Structured diff data:
+++
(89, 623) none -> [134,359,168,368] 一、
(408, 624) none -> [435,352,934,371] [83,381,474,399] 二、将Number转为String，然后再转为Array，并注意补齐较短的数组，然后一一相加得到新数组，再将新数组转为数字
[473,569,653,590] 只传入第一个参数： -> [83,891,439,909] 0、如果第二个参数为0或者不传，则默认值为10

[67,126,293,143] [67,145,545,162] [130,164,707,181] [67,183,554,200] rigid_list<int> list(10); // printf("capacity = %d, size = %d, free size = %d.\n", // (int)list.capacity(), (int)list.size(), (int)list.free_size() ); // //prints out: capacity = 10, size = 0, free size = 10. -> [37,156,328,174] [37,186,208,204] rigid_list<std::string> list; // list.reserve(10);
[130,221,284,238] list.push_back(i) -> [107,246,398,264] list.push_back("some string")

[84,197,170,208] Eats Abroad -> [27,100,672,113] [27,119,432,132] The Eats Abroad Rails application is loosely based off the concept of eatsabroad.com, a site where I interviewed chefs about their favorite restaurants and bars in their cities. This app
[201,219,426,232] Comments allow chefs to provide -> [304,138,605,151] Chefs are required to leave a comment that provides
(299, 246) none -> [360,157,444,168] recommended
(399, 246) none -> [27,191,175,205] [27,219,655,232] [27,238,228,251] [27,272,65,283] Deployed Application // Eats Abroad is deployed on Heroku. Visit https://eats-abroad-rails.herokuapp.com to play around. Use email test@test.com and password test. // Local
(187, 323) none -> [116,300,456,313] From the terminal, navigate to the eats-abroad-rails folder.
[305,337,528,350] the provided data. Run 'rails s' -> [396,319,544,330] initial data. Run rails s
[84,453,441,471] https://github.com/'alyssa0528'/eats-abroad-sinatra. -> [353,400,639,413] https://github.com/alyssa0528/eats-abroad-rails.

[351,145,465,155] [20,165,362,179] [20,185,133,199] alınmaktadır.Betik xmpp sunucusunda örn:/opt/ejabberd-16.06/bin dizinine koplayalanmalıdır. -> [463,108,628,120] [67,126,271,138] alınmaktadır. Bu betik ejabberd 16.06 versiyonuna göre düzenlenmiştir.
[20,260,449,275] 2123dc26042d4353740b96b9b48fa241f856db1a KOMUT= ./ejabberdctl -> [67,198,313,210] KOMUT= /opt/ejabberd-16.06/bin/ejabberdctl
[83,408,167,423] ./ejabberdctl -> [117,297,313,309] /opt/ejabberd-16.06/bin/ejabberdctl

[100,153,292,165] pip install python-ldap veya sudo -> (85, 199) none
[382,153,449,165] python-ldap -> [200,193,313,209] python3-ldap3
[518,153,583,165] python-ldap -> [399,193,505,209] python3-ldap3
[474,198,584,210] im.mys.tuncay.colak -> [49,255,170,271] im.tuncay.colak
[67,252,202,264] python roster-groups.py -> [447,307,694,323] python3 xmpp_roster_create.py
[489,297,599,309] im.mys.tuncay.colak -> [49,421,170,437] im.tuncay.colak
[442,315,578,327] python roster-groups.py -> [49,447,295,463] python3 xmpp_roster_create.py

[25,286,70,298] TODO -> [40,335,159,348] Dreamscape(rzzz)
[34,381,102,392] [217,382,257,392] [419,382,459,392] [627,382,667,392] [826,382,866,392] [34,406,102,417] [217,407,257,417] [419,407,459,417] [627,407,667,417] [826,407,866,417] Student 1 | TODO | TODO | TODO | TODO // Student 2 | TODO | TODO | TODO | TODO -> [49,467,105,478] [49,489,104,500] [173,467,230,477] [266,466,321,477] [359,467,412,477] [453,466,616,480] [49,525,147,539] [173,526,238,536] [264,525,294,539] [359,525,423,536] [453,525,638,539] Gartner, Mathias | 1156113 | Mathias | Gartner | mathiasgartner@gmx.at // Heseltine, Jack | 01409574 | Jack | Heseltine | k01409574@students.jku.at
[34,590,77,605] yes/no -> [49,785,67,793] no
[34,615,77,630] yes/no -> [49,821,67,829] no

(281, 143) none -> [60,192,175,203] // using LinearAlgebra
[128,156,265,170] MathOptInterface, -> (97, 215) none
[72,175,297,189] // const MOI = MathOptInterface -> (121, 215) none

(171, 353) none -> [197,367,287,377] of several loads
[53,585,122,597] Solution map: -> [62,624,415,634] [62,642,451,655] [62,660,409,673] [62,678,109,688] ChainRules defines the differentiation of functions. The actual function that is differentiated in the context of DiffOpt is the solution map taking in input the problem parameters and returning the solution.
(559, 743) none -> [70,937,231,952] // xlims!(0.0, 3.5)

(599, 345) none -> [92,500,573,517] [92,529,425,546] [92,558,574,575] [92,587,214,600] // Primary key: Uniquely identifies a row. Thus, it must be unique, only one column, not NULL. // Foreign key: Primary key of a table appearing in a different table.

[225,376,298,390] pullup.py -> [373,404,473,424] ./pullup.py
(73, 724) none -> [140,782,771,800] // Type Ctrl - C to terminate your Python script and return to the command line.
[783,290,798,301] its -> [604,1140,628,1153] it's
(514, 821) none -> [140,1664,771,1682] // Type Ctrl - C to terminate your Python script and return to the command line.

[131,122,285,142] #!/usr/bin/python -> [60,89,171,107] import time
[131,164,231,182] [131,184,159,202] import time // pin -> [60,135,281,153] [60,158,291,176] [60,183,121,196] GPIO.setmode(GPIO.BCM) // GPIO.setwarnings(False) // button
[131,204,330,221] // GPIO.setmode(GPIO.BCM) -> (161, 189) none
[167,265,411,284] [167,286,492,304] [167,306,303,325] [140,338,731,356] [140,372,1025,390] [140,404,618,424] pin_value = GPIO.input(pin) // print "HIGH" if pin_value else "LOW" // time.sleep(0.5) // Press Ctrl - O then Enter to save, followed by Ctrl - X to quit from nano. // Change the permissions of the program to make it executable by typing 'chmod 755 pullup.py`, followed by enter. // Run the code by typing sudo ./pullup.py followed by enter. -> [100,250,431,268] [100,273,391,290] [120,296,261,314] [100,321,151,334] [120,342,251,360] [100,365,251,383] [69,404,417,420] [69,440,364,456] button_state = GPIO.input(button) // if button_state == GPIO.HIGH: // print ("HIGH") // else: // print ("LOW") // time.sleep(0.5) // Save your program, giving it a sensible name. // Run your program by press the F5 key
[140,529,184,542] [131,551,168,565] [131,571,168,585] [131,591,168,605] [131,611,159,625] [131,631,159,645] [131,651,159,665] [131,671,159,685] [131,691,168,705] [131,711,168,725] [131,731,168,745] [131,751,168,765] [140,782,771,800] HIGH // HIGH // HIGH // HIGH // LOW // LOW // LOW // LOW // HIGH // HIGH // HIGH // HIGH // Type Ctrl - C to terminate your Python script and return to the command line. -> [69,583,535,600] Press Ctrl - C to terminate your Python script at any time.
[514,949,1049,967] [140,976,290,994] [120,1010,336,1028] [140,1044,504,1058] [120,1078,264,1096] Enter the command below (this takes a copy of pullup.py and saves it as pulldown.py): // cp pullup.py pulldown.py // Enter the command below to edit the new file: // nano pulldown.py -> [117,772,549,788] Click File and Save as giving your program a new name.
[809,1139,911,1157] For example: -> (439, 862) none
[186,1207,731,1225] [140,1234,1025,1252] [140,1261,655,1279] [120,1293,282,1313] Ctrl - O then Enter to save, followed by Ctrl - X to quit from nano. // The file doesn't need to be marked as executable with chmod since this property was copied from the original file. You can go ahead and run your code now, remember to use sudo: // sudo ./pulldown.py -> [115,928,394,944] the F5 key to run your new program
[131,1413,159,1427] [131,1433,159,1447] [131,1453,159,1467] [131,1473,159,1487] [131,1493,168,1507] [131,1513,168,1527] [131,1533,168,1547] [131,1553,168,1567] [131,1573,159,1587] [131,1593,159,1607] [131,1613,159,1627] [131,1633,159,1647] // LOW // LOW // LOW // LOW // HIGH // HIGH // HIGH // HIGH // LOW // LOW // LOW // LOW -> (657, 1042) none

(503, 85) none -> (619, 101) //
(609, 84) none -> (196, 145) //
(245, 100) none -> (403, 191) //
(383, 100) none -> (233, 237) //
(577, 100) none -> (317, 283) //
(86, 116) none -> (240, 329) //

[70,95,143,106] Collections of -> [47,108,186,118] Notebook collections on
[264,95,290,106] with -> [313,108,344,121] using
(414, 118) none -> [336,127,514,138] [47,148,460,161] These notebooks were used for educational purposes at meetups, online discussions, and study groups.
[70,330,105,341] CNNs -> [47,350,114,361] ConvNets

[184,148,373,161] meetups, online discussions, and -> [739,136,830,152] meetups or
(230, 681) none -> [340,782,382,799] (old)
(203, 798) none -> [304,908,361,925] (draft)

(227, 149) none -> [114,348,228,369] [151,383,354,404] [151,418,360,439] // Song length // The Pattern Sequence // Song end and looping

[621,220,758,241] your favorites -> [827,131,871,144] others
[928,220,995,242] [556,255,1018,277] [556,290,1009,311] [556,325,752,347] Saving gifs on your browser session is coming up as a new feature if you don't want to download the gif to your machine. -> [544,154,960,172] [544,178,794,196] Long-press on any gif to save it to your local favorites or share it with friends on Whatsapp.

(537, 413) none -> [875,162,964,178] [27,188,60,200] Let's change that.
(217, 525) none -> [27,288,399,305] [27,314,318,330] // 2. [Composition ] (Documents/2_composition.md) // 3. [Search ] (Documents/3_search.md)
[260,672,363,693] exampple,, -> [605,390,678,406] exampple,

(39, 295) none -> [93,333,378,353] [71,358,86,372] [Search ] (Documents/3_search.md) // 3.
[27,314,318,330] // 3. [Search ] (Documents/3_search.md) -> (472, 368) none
+++
TASK DESCRIPTION:
Read through the entries and copy every line that includes "Search".

REPLY:
(217, 525) none -> [27,288,399,305] [27,314,318,330] // 2. [Composition ] (Documents/2_composition.md) // 3. [Search ] (Documents/3_search.md)
(39, 295) none -> [93,333,378,353] [71,358,86,372] [Search ] (Documents/3_search.md) // 3.
[27,314,318,330] // 3. [Search ] (Documents/3_search.md) -> (472, 368) none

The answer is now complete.